The bill before us does nothing to fight the inflation and the shelter costs in Ontario. This government has done nothing to develop innovative programs in housing in this province. This bill is merely an example of a government that rules by polls rather than with compassion; that rules without intelligence, without empathy and without the kind of pragmatism that is necessary to deal with the present problems of inflation. This bill, the minister, and the Conservative-Liberal government that is putting it through, are long in rhetoric and short in substance. It is what one might expect from a government that is both intellectually and morally bankrupt. I will be voting against the bill.

Mr. Piché: The member for Etobicoke (Mr. Philip) did not give me too much time, but I still have half an hour. I hope to use that half hour for what I have to say.

I welcome the opportunity to participate in this debate on the inflation restraint program. As the Premier (Mr. Davis) has stated, this issue is of vital concern to the health of the economy and to the future prosperity of all Ontarians. Given what is at stake, it is the duty of all of us in this House to give this matter our most serious consideration.

Mr. Conway: You don't need to read that. Give it with fire.

10 p.m.

Mr. Piché: That will come after.

Mr. Speaker, I begin by addressing an issue which, as both a resident and a representative of northern Ontario, is of great concern to many of us. Permit me to call to the members' attention an incident which occurred in this House during the afternoon session of Tuesday, September 21. I refer to the reaction which greeted the Premier's announcement that as an example of our need to reflect on all our expenditures and to take into consideration changing priorities, the government had cancelled its order of the Canadair Challenger jet.

[Applause].

Mr.

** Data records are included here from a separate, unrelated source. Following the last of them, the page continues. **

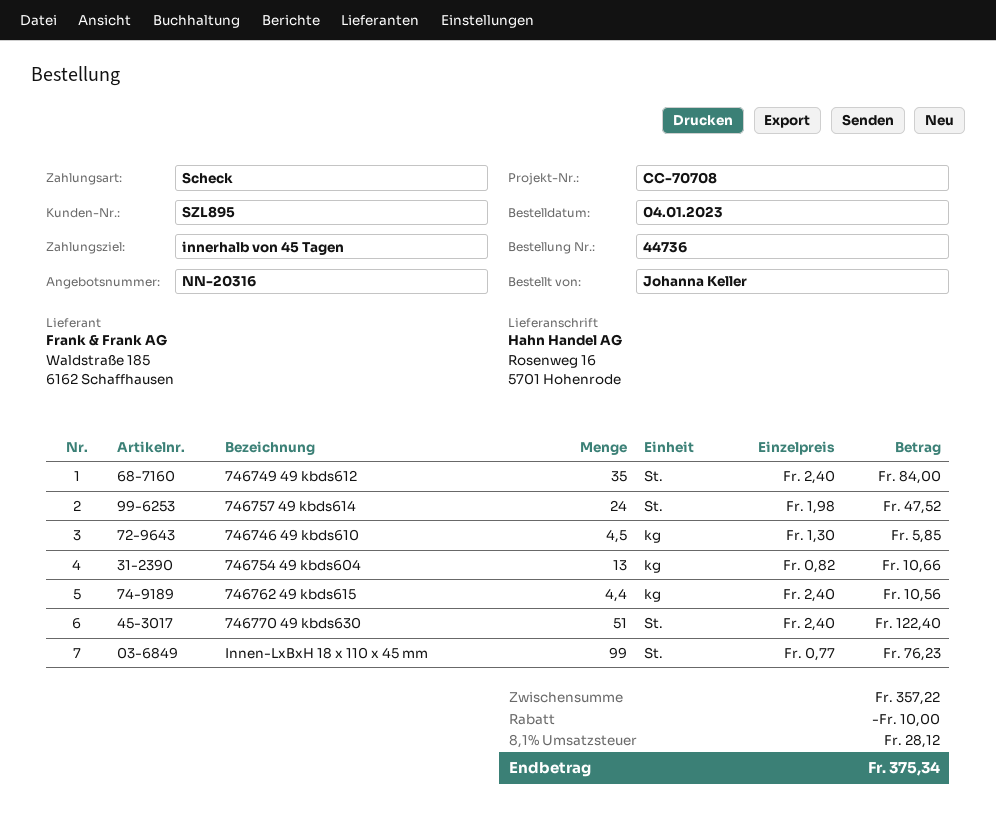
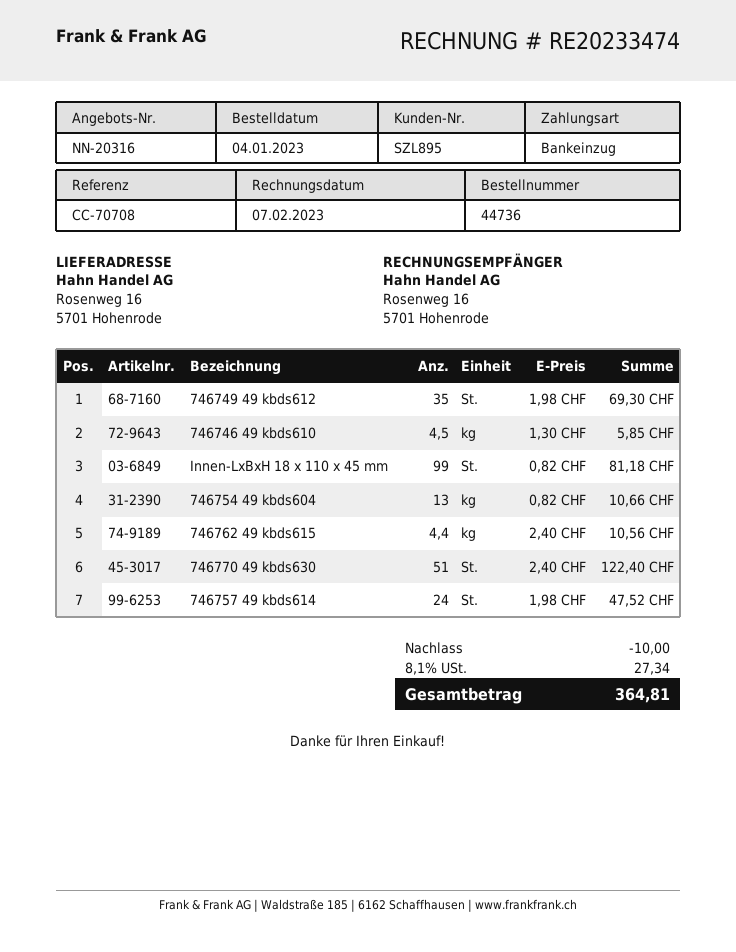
payment method: cheque -> direct debit
746749 49 kbds612: 35 x 2.40 = 84.00 -> 35 x 1.98 = 69.30
Innen-LxBxH 18 x 110 x 45 mm: 99 x 0.77 = 76.23 -> 99 x 0.82 = 81.18
tax: 8.1% = 28.12 -> 8.1% = 27.34
total: 375.34 -> 364.81

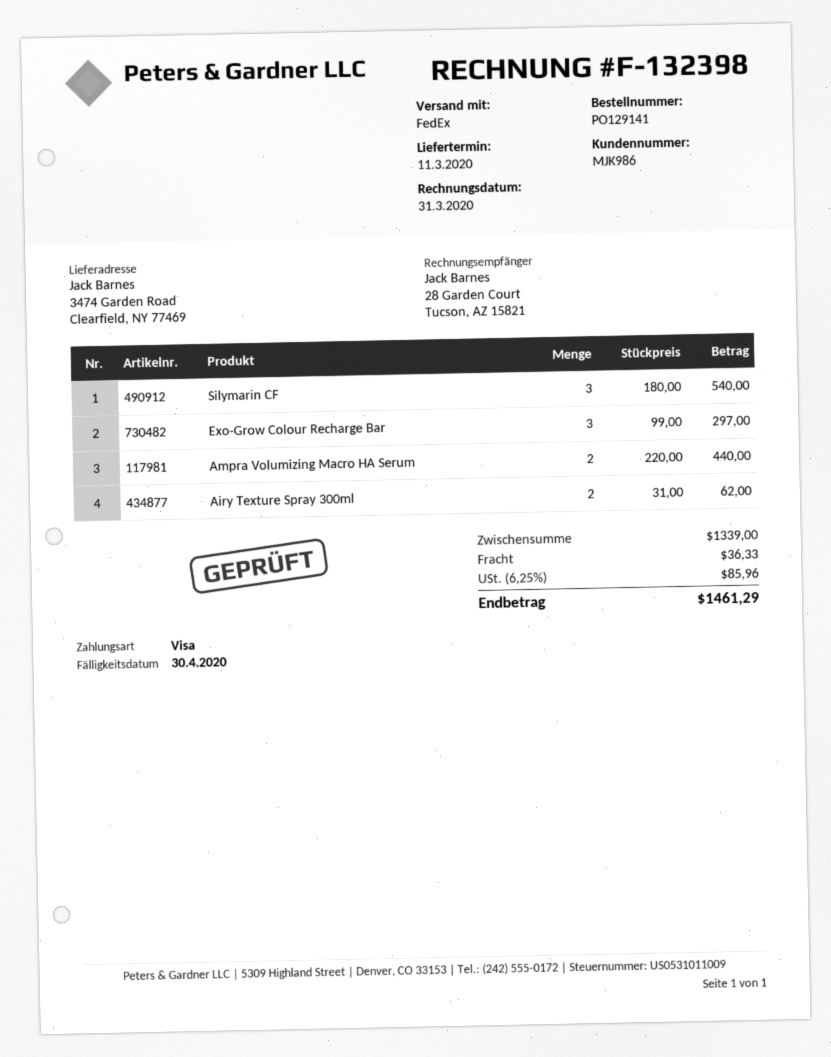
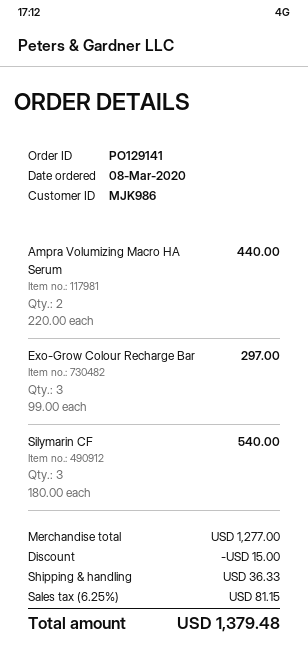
Airy Texture Spray 300ml: 2 x 31.00 = 62.00 -> none
subtotal: 1339.00 -> 1277.00
discount: none -> 15.00
tax: 6.25% = 85.96 -> 6.25% = 81.15
total: 1461.29 -> 1379.48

Piché: Yes, I need that.

Mr. McClellan: Is this your maiden speech?

Mr. Piché: No, it is not.

The record tells us that at this point the Premier's remarks were interrupted by interjections. I would assume that anyone who was in the House at the time would agree that description is an understatement. What we witnessed was a riot of hysterical self-congratulation by the honourable members on the opposite side. I will not bother to speculate what interpretation of the government's actions sparked their seeming enthusiasm; however, it would no doubt involve a total misrepresentation of the facts which led to the decision.

I was somewhat dismayed by the response of the opposition parties to the Premier's announcement. They appeared to be totally oblivious to the fact that as a result of this decision, the people of northern Ontario will be deprived of important equipment which would have provided an invaluable backup to the existing dedicated air ambulance service.

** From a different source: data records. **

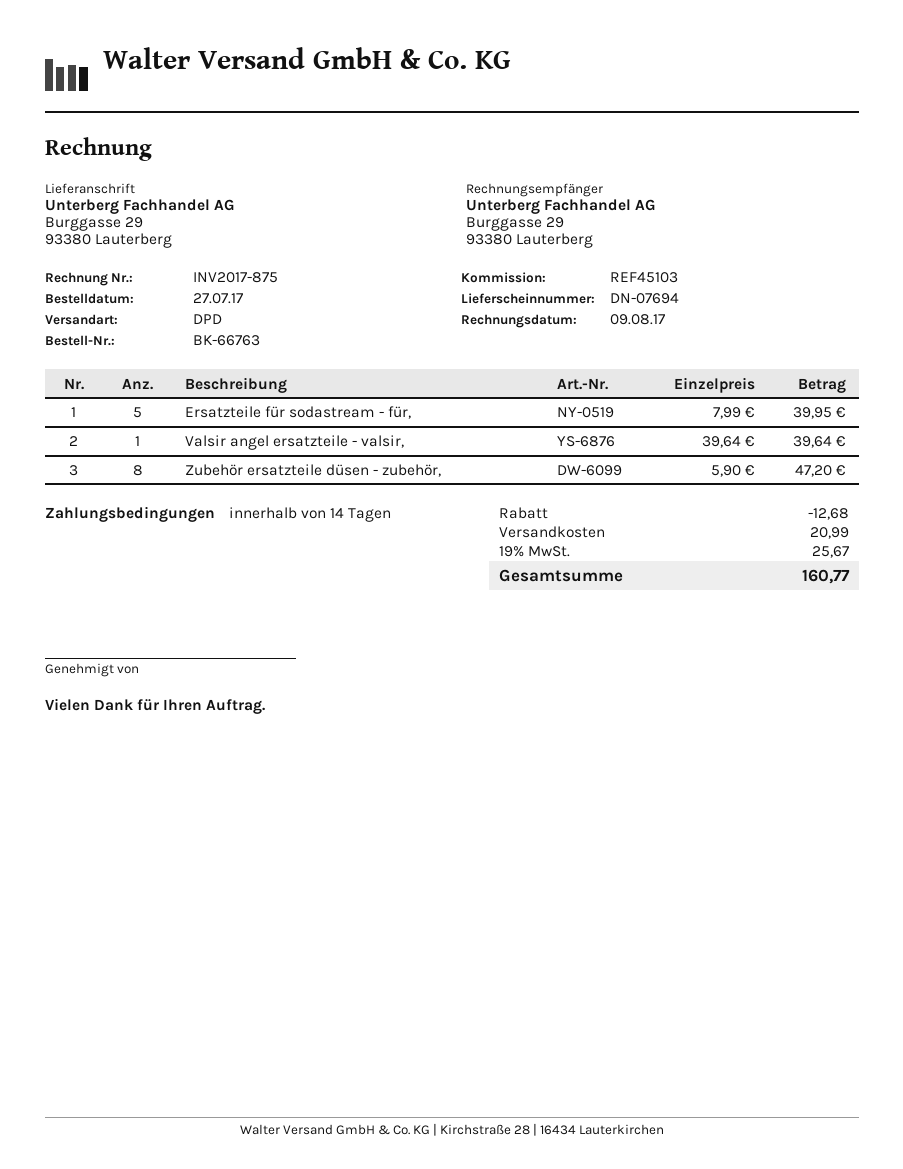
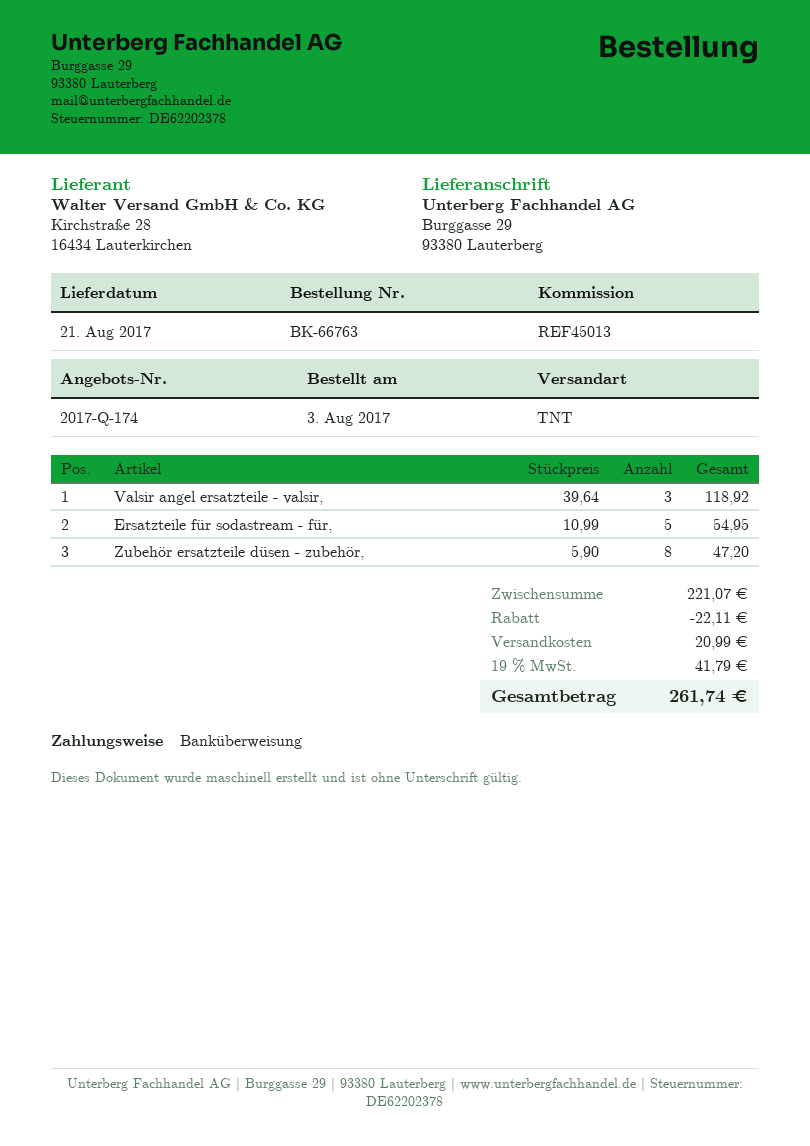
order date: 2017-07-27 -> 2017-08-03
reference: REF45103 -> REF45013
shipping method: DPD -> TNT
Ersatzteile für sodastream - für,: 5 x 7.99 = 39.95 -> 5 x 10.99 = 54.95
Valsir angel ersatzteile - valsir,: 1 x 39.64 = 39.64 -> 3 x 39.64 = 118.92
discount: 12.68 -> 22.11
tax: 19% = 25.67 -> 19% = 41.79
total: 160.77 -> 261.74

Mr. Sweeney: Which he never should have bought in the first place. Who do you think you are kidding? They had $12 million and did not know what to do with it.

Mr. Piché: If members will listen, they will see what is coming after this. Why this should give the opposition parties reason for celebration escapes me.

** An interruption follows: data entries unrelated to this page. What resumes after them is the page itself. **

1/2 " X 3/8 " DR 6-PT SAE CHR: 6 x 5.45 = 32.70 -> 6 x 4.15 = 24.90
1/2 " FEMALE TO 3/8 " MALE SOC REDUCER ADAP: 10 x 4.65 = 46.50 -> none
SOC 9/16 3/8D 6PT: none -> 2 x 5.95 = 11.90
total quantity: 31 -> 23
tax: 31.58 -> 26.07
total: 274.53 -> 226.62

Mr. Wildman: Why are you attacking the Premier?

The Acting Speaker (Mr. Cousens): Order, please. The member for Cochrane North has the floor.

Mr. Piché: Mr. Speaker, you will note that I said I was dismayed, not surprised, by the reaction of the opposition parties. In a sense, I suppose that I anticipated a reaction which would demonstrate a total insensitivity to the needs and interests of those who live in northern Ontario. My lack of surprise can be accounted for by two factors.

First, as the Premier pointed out, the opposition had always been cynical about the government's intention to use the Canadair 600 as an air ambulance; I repeat, as an air ambulance.

Mr. Cooke: With good reason.

Mr. Wildman: You sound as if you have been hit by a water bomb.

Mr. Cooke: This isn't on the principle of the bill.

The Acting Speaker: Order, order.

Mr. Piché: They have consistently misrepresented --

Mr. Sweeney: He is embarrassed, Mr. Speaker.

The Acting Speaker: Order, I can hardly hear the member because of the interjections. Order, please.

Mr. Epp: You don't have to say that now.

The Acting Speaker: Order, please.

Mr. Piché: Mr. Speaker, they have consistently misrepresented the potential for using the aircraft as an emergency vehicle.

Mr. Cooke: Withdraw.

The Acting Speaker: Order.

Mr. Cooke: He is out of order, Mr. Speaker.

Mr. Sweeney: He is getting worse than Phil Gillies.

The Acting Speaker: Order.

Mr. Piché: The resolution introduced last December by the member for St. Catharines (Mr. Bradley) -- who, incidentally, is not in the House today -- makes no mention whatsoever of the benefits to be derived by the people of northern Ontario from the use of this aircraft as an emergency vehicle.

Mr. Sweeney: It cannot even land at northern airports, what are you talking about?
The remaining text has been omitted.